▶ _What you should do_
Output the data unchanged and complete, minus the images.

▶ _Data to examine_
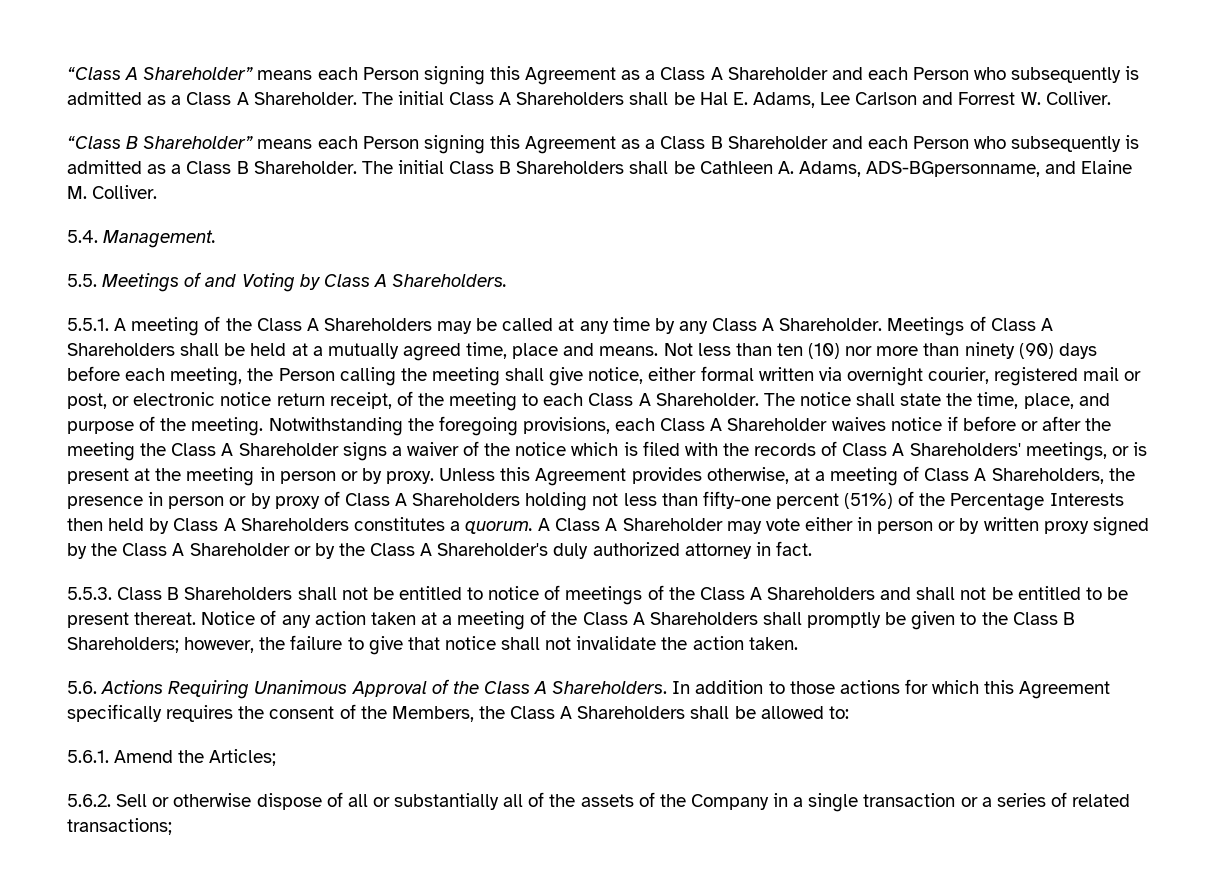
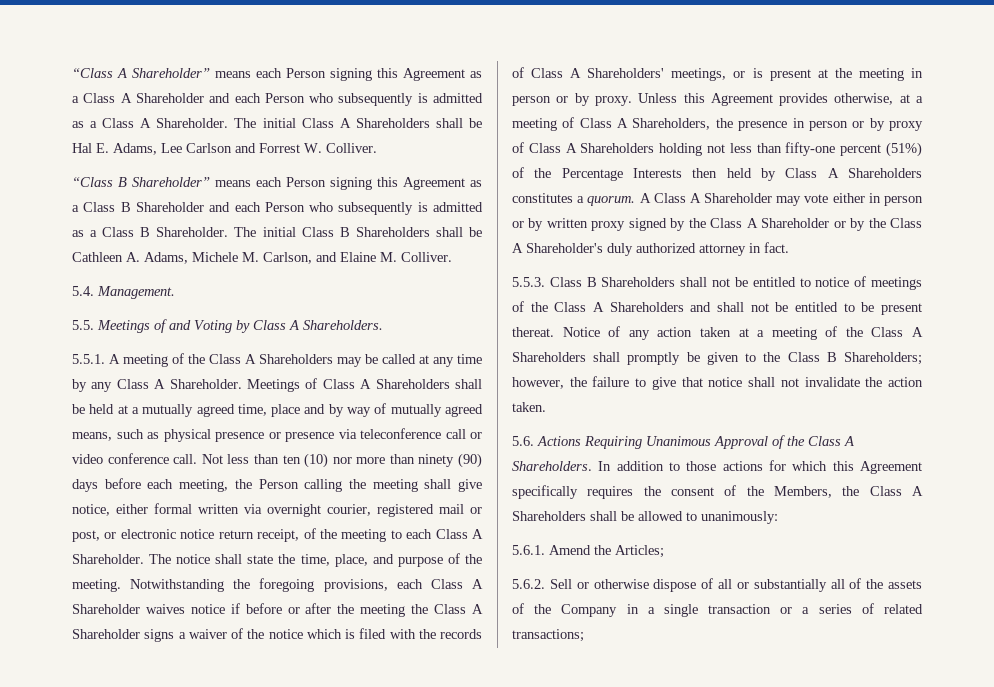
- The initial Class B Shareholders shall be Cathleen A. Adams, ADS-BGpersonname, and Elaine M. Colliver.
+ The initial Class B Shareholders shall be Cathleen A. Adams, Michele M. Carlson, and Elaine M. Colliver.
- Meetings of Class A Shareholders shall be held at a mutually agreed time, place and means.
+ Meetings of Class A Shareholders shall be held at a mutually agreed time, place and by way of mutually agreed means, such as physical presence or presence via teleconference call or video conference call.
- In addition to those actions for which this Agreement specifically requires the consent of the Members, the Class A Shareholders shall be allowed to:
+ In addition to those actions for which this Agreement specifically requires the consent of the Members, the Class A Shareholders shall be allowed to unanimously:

▶ _Your response_
- The initial Class B Shareholders shall be Cathleen A. Adams, ADS-BGpersonname, and Elaine M. Colliver.
+ The initial Class B Shareholders shall be Cathleen A. Adams, Michele M. Carlson, and Elaine M. Colliver.
- Meetings of Class A Shareholders shall be held at a mutually agreed time, place and means.
+ Meetings of Class A Shareholders shall be held at a mutually agreed time, place and by way of mutually agreed means, such as physical presence or presence via teleconference call or video conference call.
- In addition to those actions for which this Agreement specifically requires the consent of the Members, the Class A Shareholders shall be allowed to:
+ In addition to those actions for which this Agreement specifically requires the consent of the Members, the Class A Shareholders shall be allowed to unanimously:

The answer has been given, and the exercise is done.